Различие между настоящим и прошлым заключается в том, что осознание настоящего есть знание прошлого лучшим образом и в большей степени, чем может продемонстрировать даже само прошлое.
Ни одна нация, ни один язык не смогли бы достичь того, что имеют, если бы то же искусство не процветало в соседних странах и в других языках. Мы не сможем понять ни одну из европейских литератур, не узнав как следует другие. Изучая историю европейской поэзии, видишь, как тесно переплетаются нити взаимных влияний.
Идеи, с которыми вы не соглашались, мнения, которые вы отвергли, были так же важны, как и те, что вы сразу принимали близко к сердцу. Вы изучали их без предубеждения, веря, что почерпнете в них новые знания. Иначе говоря, мы считали само собой разумеющимся наличие интереса к идеям как таковым, чувство восторга, испытываемое в свободной игре интеллекта.
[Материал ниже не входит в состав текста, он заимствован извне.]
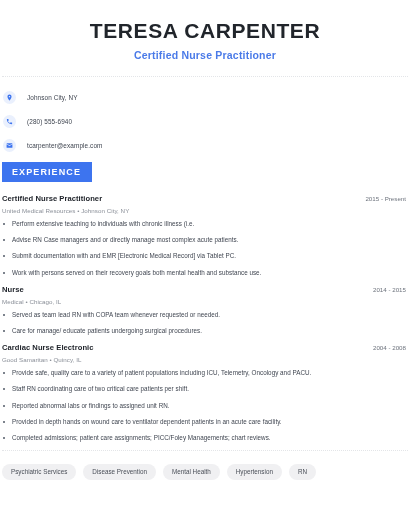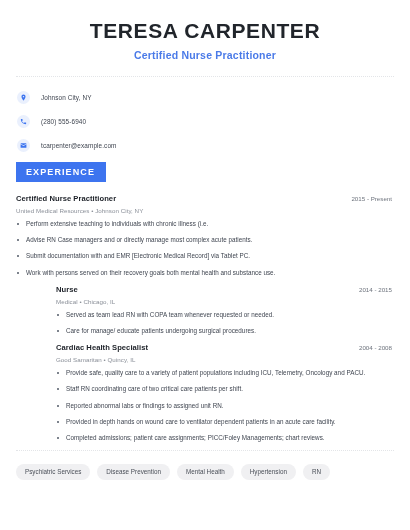"TERESA CARPENTER" .page { padding: 0 16px -> 0 2px }
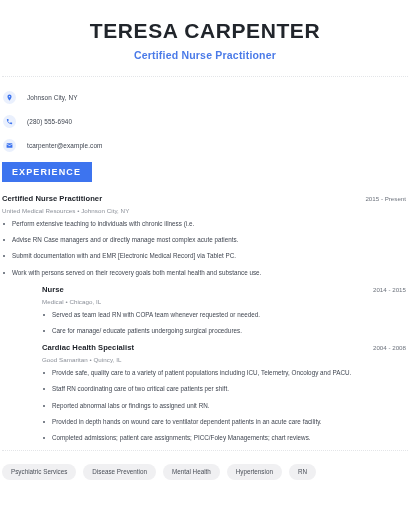"Nurse" .job + .job { margin-left: 40px -> none }
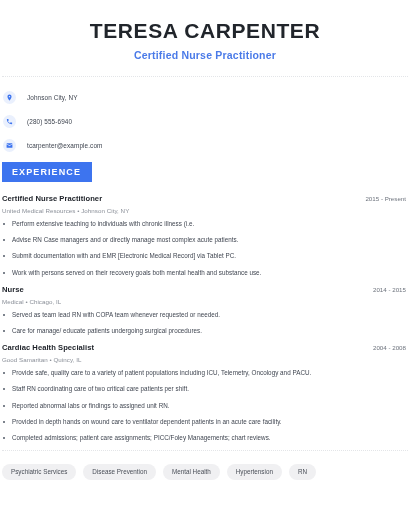"Cardiac Health Specialist" span.job-role { text: Health Specialist -> Nurse Electronic }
И дело, которым мы занимались, состояло не столько в том, чтобы определенные идеи возобладали, сколько в том, чтобы интеллектуальная активность поддерживалась на высочайшем уровне.
Как и Шекспир, Элиот был противником любой абсолютизации, как и Шекспир, был плюралистом и интуитивистом, как и Шекспир, повторил то, что, по его словам, сделал Лебедь Эйвона: выстроил свои стихи в единую поэму, некую непрерывную форму, успевшую созреть и продолжающую разрастаться.
Самый метафизический поэт, Поэт жизни и страха, любви и времени, Ускользающих от обретенья, Тоскливых правд - струй ненастья, Трагического таинства, Имя которому мудрость. Если ты подойдешь Голым полем не слишком близко, не слишком близко, Летней полночью ты услышишь Слабые звуки дудок и барабана И увидишь танцующих у костра - Сочетанье мужчины и женщины В танце, провозглашающем брак, Достойное и приятное таинство. Парами, как подобает в супружестве, Держат друг друга за руки или запястья, Что означает согласие. Кружатся вкруг огня, Прыгают через костер или ведут хоровод, По-сельски степенно или по-сельски смешливо Вздымают и опускают тяжелые башмаки, Башмак-земля, башмак-перегной, Покой в земле нашедших покой, Питающих поле. В извечном ритме, Ритме танца и ритме жизни, Ритме года и звездного неба, Ритме удоев и урожаев, Ритме соитий мужа с женой И случки животных. В извечном ритме Башмаки подымаются и опускаются. Еды и питья. Смрада и смерти.